第四十話『連行』

 入学初日にして大波乱。

 その次の朝に、私は鏡に向かって項垂れていた。


「寮制なのは有り難いとして……はぁ」

「どうかしましたかぁー?」


 一人が使う分にしてはかなり大きいサイズの個人部屋。

 ただ一人洗面台で溜息を吐いていると、レネがやって来た。


「流石にここまで高待遇だとは思いませんよ」

「まぁ良いじゃないですか。

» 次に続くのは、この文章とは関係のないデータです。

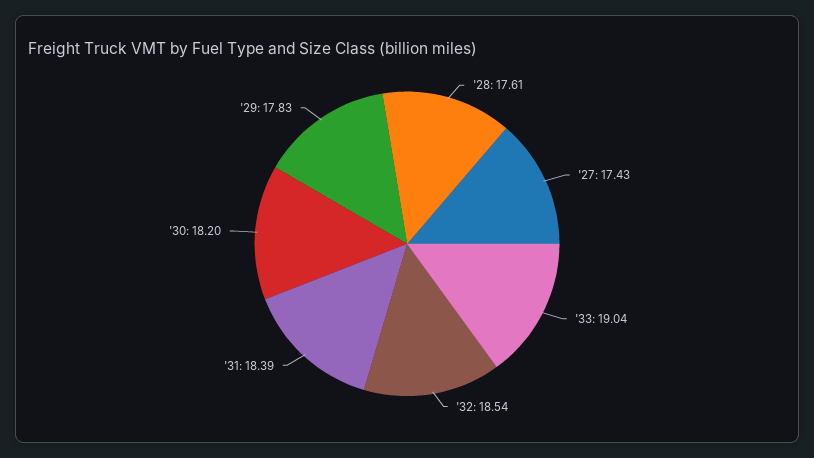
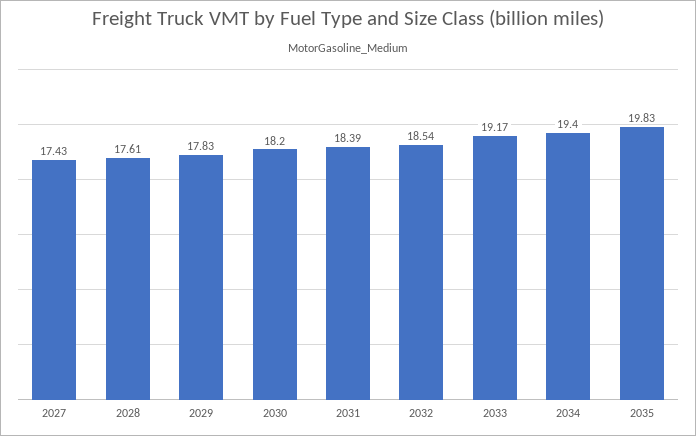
'33: 19.04 -> 19.17
2034: none -> 19.4
2035: none -> 19.83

これくらいの部屋、王子様なら慣れてるでしょ?」

「確かにそうですが……どこか警戒してしまうんですよね」


 一面ガラス張りの部屋。

 ここに居ると狙撃されそうで、怖いんですよ。


「これくらい普通ですって。さぁ遅刻しちゃいますよ」

「……分かりました。行きますよ」


 遠くから聞こえてくるチャイム。

 朝の日差しが強くなっていくのを感じて、私は部屋を発った。



 ♢♦︎♢♦︎♢♦︎♢



 教室に着き、一息。

 適当に授業やなんやらを終えた。


 非常に退屈でしたね。

 確かに授業は高度なモノでしたが、所詮は帝国の知識。


 鉄臭さが前面に出た授業でしたよ。

 と、退屈の意を示している時に、同級生が話しかけて来た。


「ねぇシールちゃん」


 ああ、有象無象の男子生徒か。

「はい」と一応返事して、笑顔を浮かべて振り返ろうか。


「……何ですか?」


 出来れば会話は避けたい所だが、仕方ない。

 一応要件を聞いてみましょう。


「専攻の科は決めたの?」

「専攻……?」

「うん、今から放課後でしょ?その時間を使って、自身が学びたい科を選べるんだよ」


 確かに、エルシーがそんな事言ってましたね……。

 帝国第一は多才な人材の育成の為、多種類の科を用意しているとか。


 とにかく科の種類を聞いてみましょう。

 ───『あの人物』にも会えるやも知れませんし。


「一番人気なのは何の科ですか?」

「そりゃぁ工業科だよ。この国の中枢に関われるからね」

「……では一番人気の無い科は?」

「格差が激しいね───でも、うーん。それなら『機械兵科』かな」


 ───やはりあるのか。

 しつこく無い程度に私は、聞いておく事にした。


「どんな科なんですか?」

「興味あるならやめておいた方が良いよ〜。あれ黒い噂が絶えないからね」

「……黒い噂?」

「うん。最近じゃ───『裏切り者』が出たとか」

「裏切り者……」


 一致している。

 やはり言われた通りか。


「まぁうちのクラスでそこに在籍してるってなると───リアルくらいかなぁ」

「リアルさんが……」


 運がよろしい事で。

 では後の説明はリアルに任せるとして……。


 ───兎に角そこに、目的の人物が居るという事ですね。

 私は狐疑な目を笑顔に変え、男子生徒に感謝しておいた。


「御説明感謝致します」

「まぁ科は二つまで在籍出来るから、じゃ。……出来たら後でお茶でも───」

「はい。ありがとう御座います」

「やった!」


 まぁ後で断っておくことにして。

 私は視線を感じて立ち上がり、教室を出ると同時に。


「───ではリアルさん。機械兵科について、くわしーく、教えて下さいね」


 盗み見していたリアルにそう囁いた。

 だが気付かれていたことに、先ずは驚いてしまったのか。


「え、あ、え?」


 かなりの困惑が見えた。

 しかし、時間が惜しい。治るのを待ってる暇などない。


「難儀な人ですね、なら」

「え、何で、というかどこに───」


 強引に手を握り。

 引きずる様にして私は、リアルを連行して行った。